The results suggest that the choice of formulation plays a crucial role in drug permeation. CP_gel_1_MF demonstrated the highest concentration and permeability, while CP_patch_1_C showed the lowest permeation. The results of the experiments, particularly the differences in permeability observed between the various formulations and the impact of a rotating magnetic field (RMF), can be analysed in the context of the ingredients used in the different preparations. All semi-solid products used in this research are available in the active version of 50 mg/g. The presence of isopropyl alcohol and poloxamer 407 in CP_gel_1, which are known for their solubilising and penetration-enhancing properties, may contribute to the enhanced permeability when exposed to RMF. Similar to CP_gel_1, CP_gel_2 also contains isopropyl alcohol and another alcohol, ethanol. The inclusion of ethanol and isopropyl alcohol could contribute to the better solubility of ibuprofen, possibly leading to higher permeation rates when using RMF. The greater permeability enhancement using gel formulations is most likely related to the lower viscosity of these systems. In the case of CP_cream_1, the presence of glycerol monostearate and xanthan gum might affect the formulation’s texture and, subsequently, its permeability properties. In contrast to the semi-solid forms, this formulation is in solid patch form and contains 200 mg of the active substance per patch. The excipients include various polymers and materials to form the adhesive, coating, and protective layers. The solid form of this preparation naturally has different permeation characteristics compared to the semi-solid formulations. The use of RMF played a significant role in enhancing the permeability of all formulations. However, the specific composition of each formulation, including the excipients and their solubilising properties, has contributed to the observed differences in permeability. For example, CP_gel_1 exhibited the highest permeability when RMF was applied, and this might be attributed to the presence of isopropyl alcohol and poloxamer 407, which are known for their permeation-enhancing properties.

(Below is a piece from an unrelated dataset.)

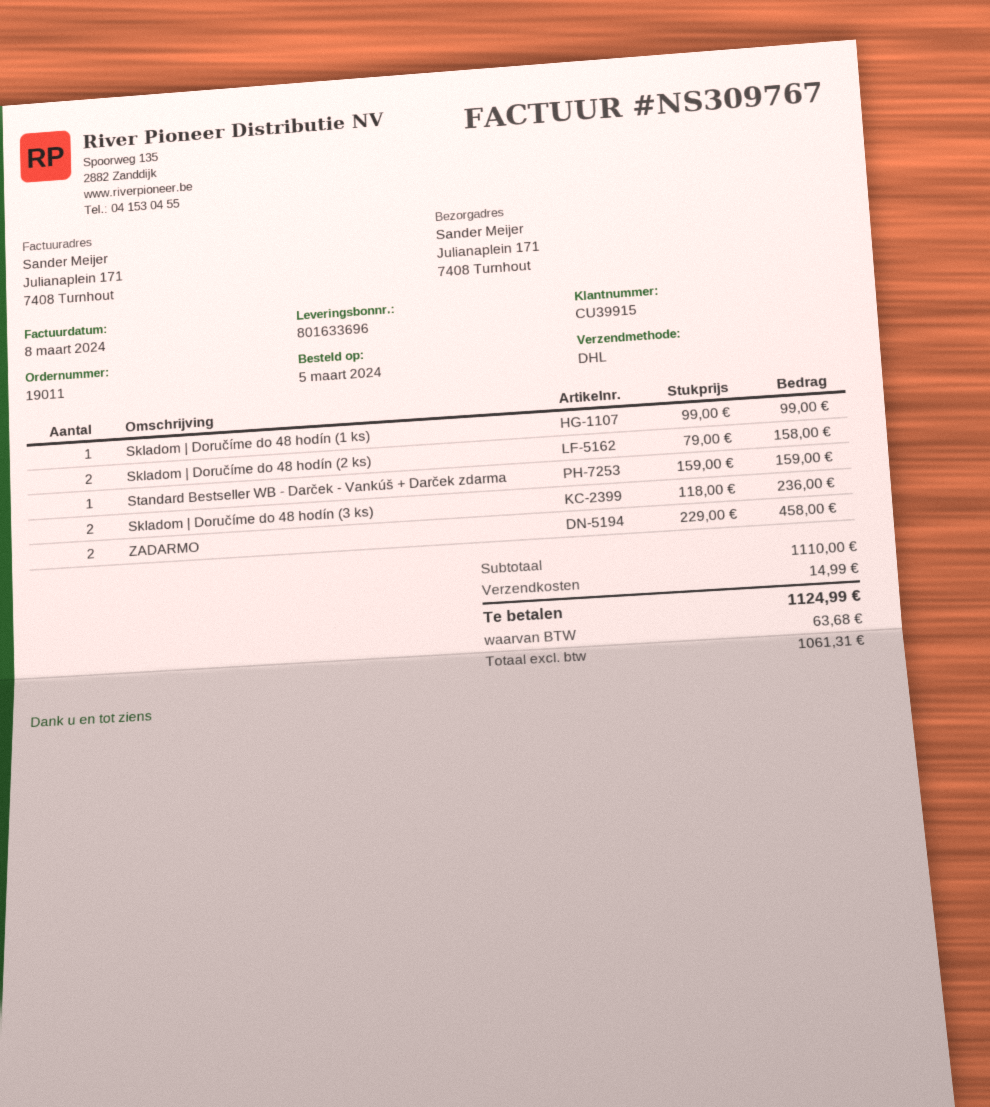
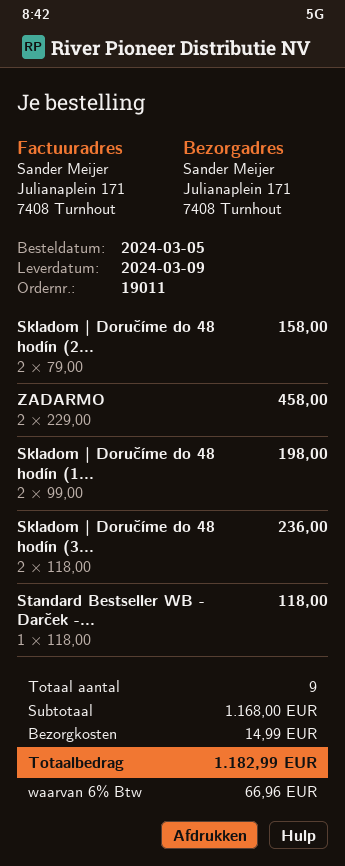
Skladom | Doručíme do 48 hodín (1 ks): 1 x 99.00 = 99.00 -> 2 x 99.00 = 198.00
Standard Bestseller WB - Darček - Vankúš + Darček zdarma: 1 x 159.00 = 159.00 -> 1 x 118.00 = 118.00
subtotal: 1110.00 -> 1168.00
tax: 63.68 -> 66.96
total: 1124.99 -> 1182.99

In our investigation, the composition of the formulation containing isopropyl alcohol and poloxamer 407 was found to significantly impact the skin permeability of ibuprofen. To provide a comprehensive understanding of this phenomenon, we delve into the mechanistic details of how the application of the rotating magnetic field (RMF) contributes to the controlled modulation of skin permeability. The RMF, operating at a frequency of 50 Hz, induces electric fields that interact with the formulation components, resulting in a series of dynamic changes. Firstly, the electric fields influence the solubility of ibuprofen within the formulation, affecting its overall availability for transdermal transport. Additionally, the RMF alters the diffusion kinetics of the drug through the formulation, impacting the rate at which ibuprofen permeates the skin. Moreover, the interaction between the RMF and the formulation components plays a crucial role in the drug’s interaction with the skin barrier. This intricate interplay affects the skin’s permeability characteristics, providing a controlled and modulated environment for drug transport. These insights contribute to a more robust understanding of the observed changes in skin permeability induced by the combination of the active pharmaceutical ingredient and the formulation base in the presence of the rotating magnetic field.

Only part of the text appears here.